== Exercise details ==
With the pictures omitted, write out all of the listing exactly.
Data records Block Start
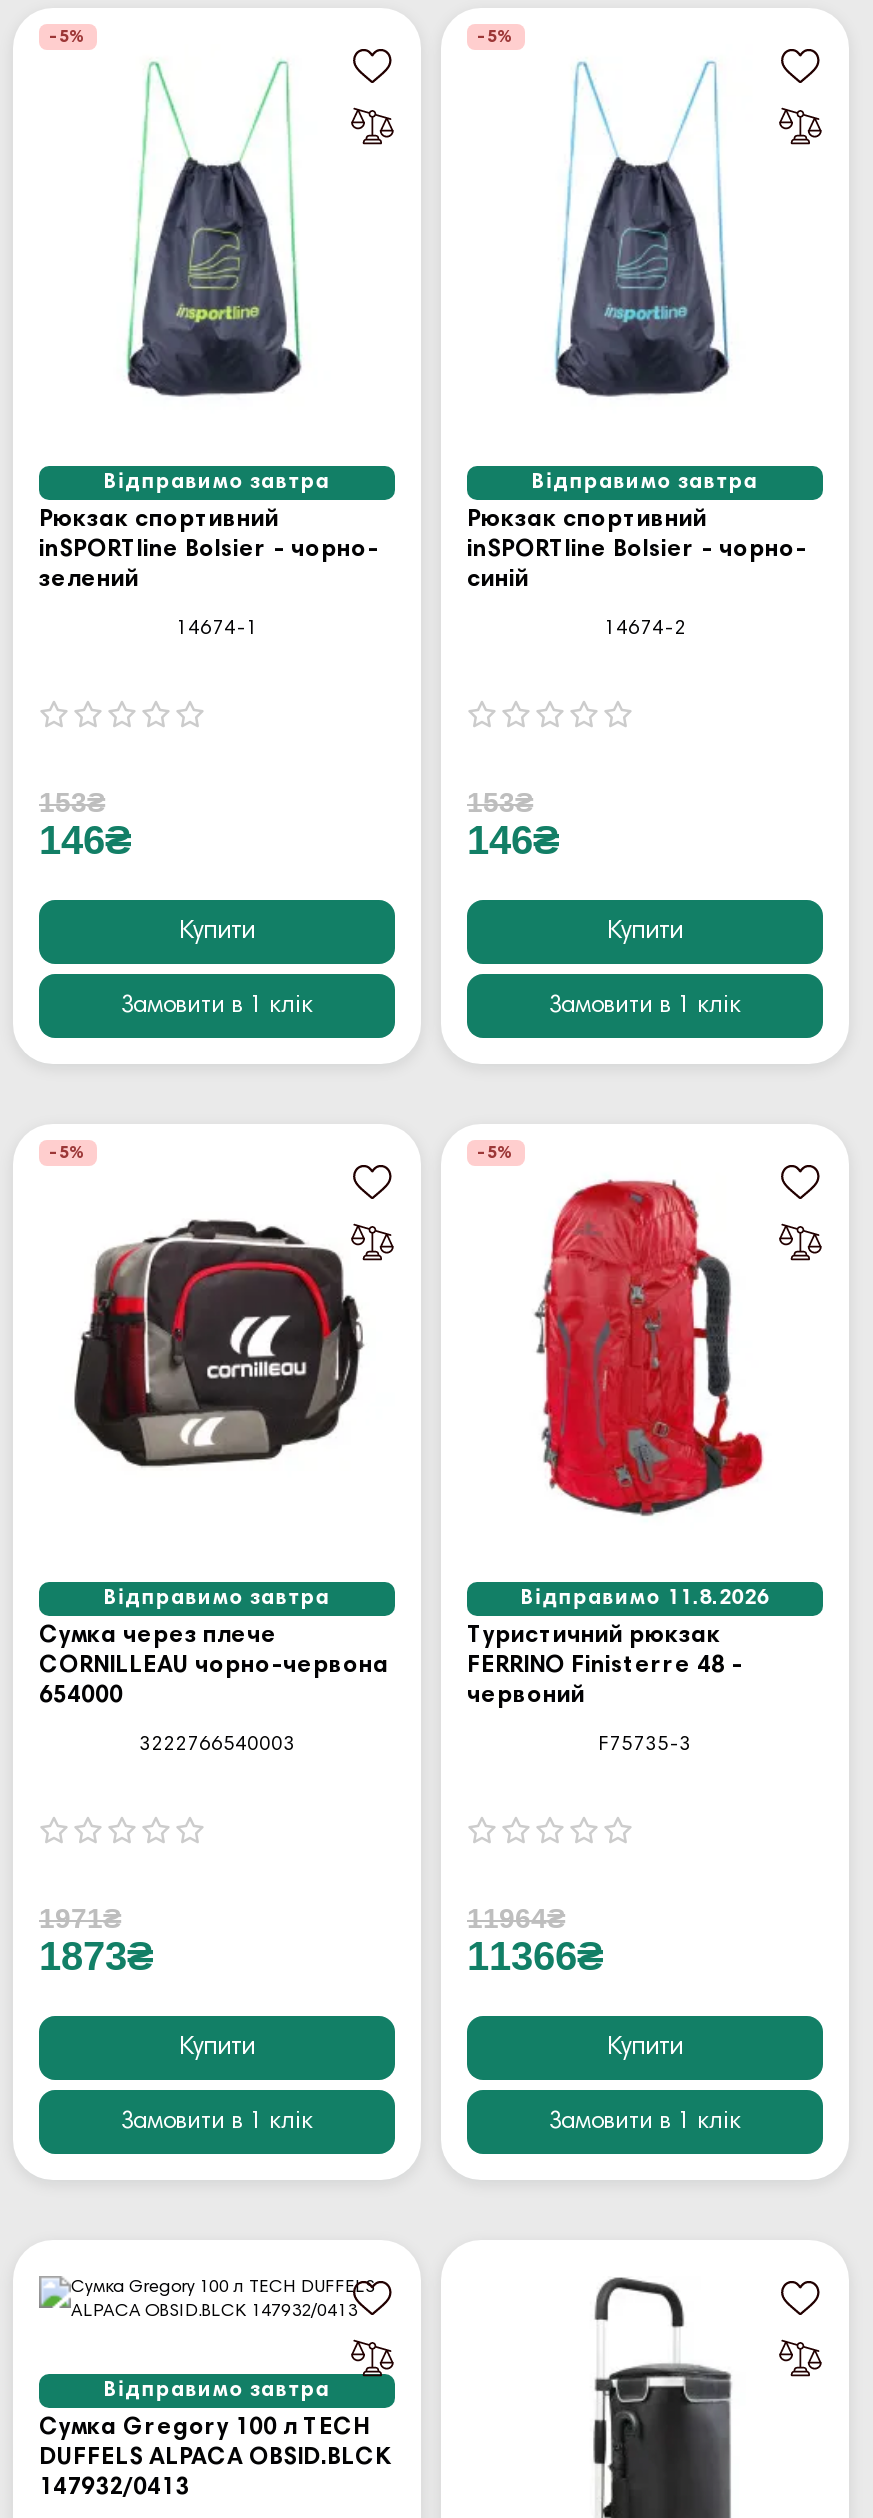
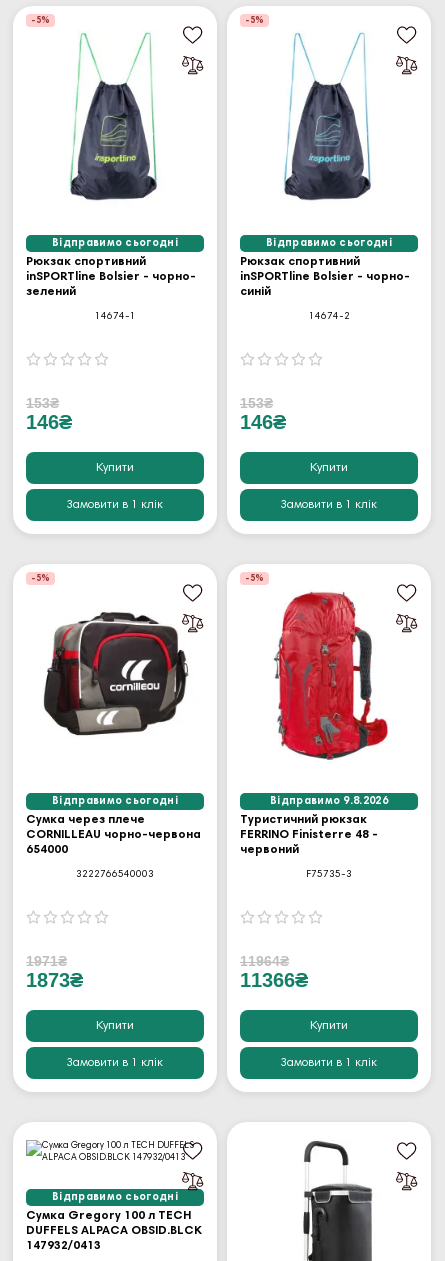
- Відправимо завтра
+ Відправимо сьогодні

- Відправимо завтра
+ Відправимо сьогодні

- Відправимо завтра
+ Відправимо сьогодні

- Відправимо 11.8.2026
+ Відправимо 9.8.2026

- Відправимо завтра
+ Відправимо сьогодні
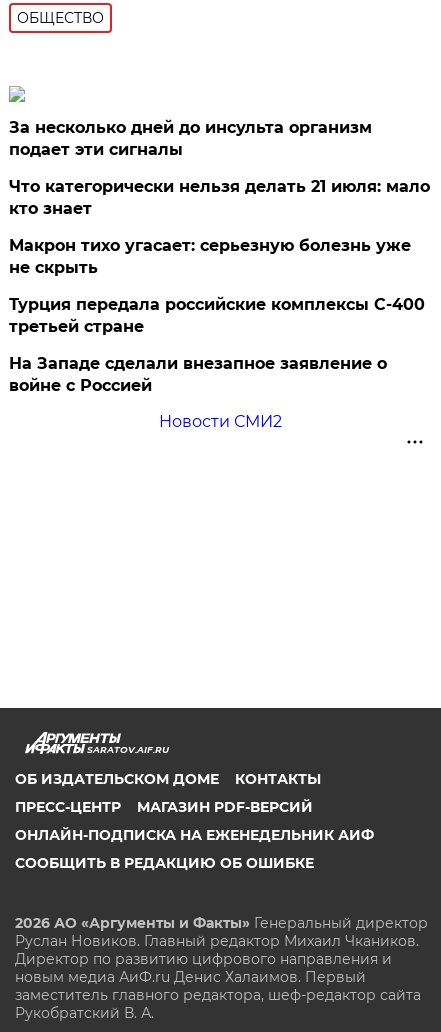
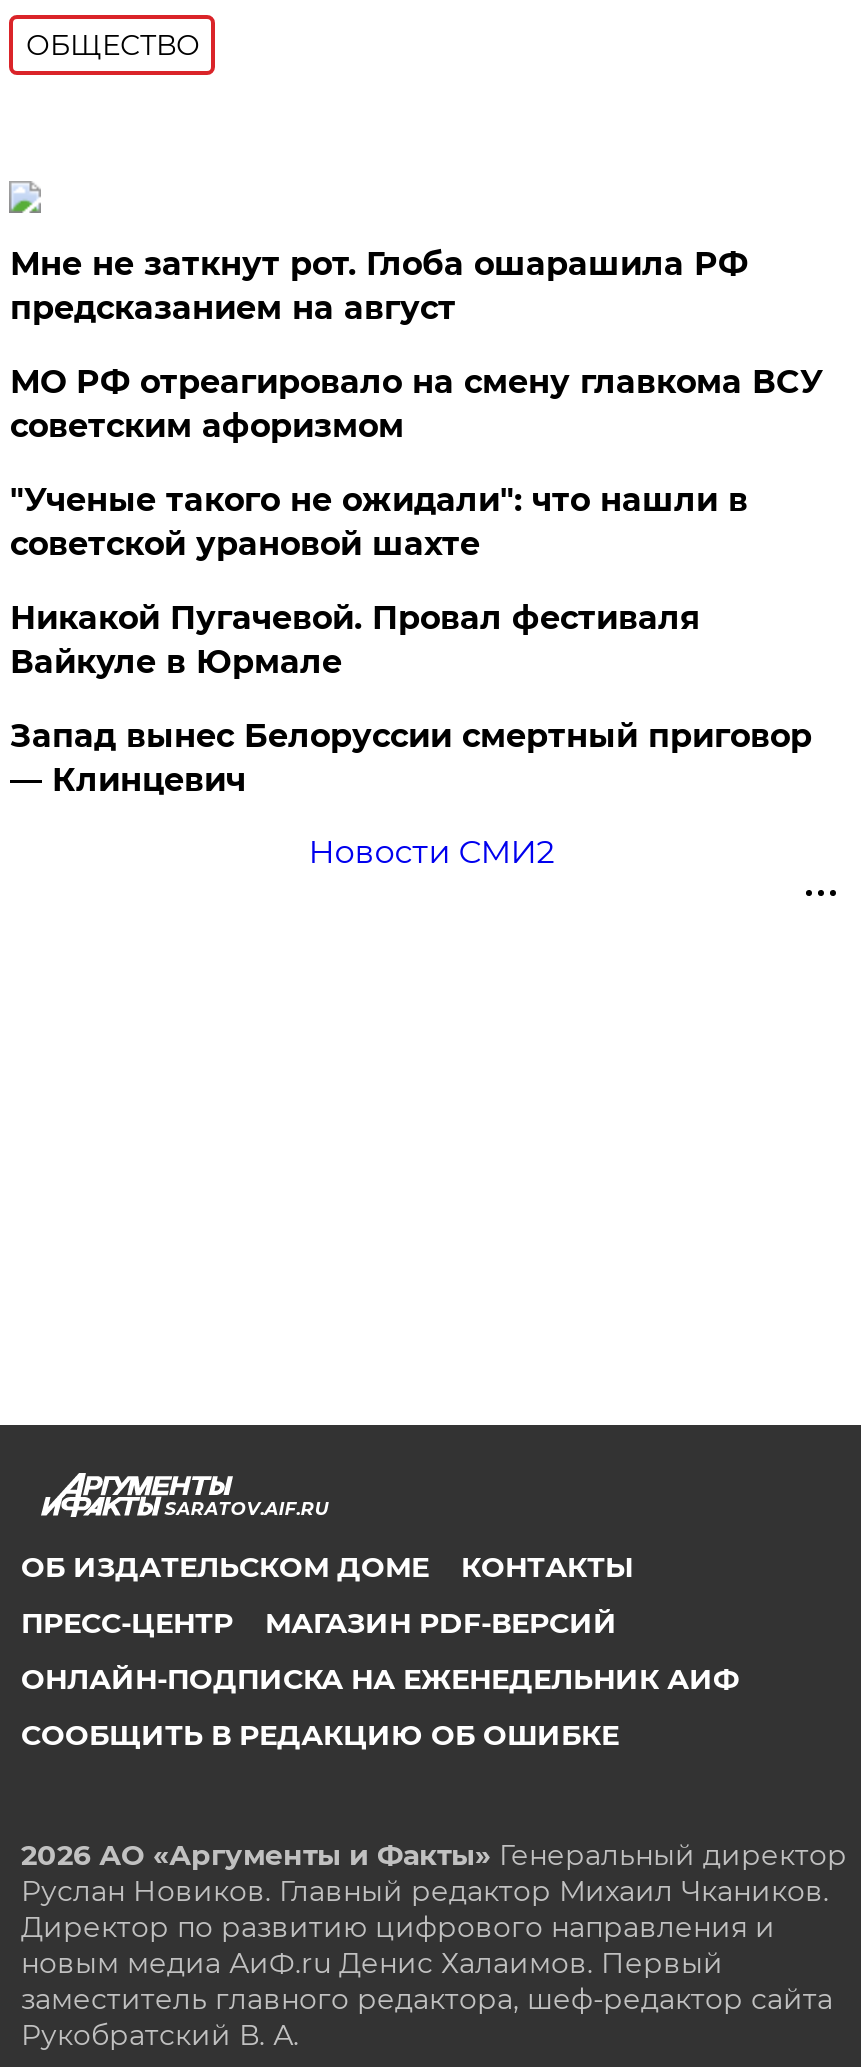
- За несколько дней до инсульта организм
- подает эти сигналы
+ Мне не заткнут рот. Глоба ошарашила РФ
+ предсказанием на август

- Что категорически нельзя делать 21 июля: мало
- кто знает
+ МО РФ отреагировало на смену главкома ВСУ
+ советским афоризмом

- Макрон тихо угасает: серьезную болезнь уже
- не скрыть
+ "Ученые такого не ожидали": что нашли в
+ советской урановой шахте

- Турция передала российские комплексы С-400
- третьей стране
+ Никакой Пугачевой. Провал фестиваля
+ Вайкуле в Юрмале

- На Западе сделали внезапное заявление о
- войне с Россией
+ Запад вынес Белоруссии смертный приговор
+ — Клинцевич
Data records Block End
== Written reply ==
- Відправимо завтра
+ Відправимо сьогодні

- Відправимо завтра
+ Відправимо сьогодні

- Відправимо завтра
+ Відправимо сьогодні

- Відправимо 11.8.2026
+ Відправимо 9.8.2026

- Відправимо завтра
+ Відправимо сьогодні
- За несколько дней до инсульта организм
- подает эти сигналы
+ Мне не заткнут рот. Глоба ошарашила РФ
+ предсказанием на август

- Что категорически нельзя делать 21 июля: мало
- кто знает
+ МО РФ отреагировало на смену главкома ВСУ
+ советским афоризмом

- Макрон тихо угасает: серьезную болезнь уже
- не скрыть
+ "Ученые такого не ожидали": что нашли в
+ советской урановой шахте

- Турция передала российские комплексы С-400
- третьей стране
+ Никакой Пугачевой. Провал фестиваля
+ Вайкуле в Юрмале

- На Западе сделали внезапное заявление о
- войне с Россией
+ Запад вынес Белоруссии смертный приговор
+ — Клинцевич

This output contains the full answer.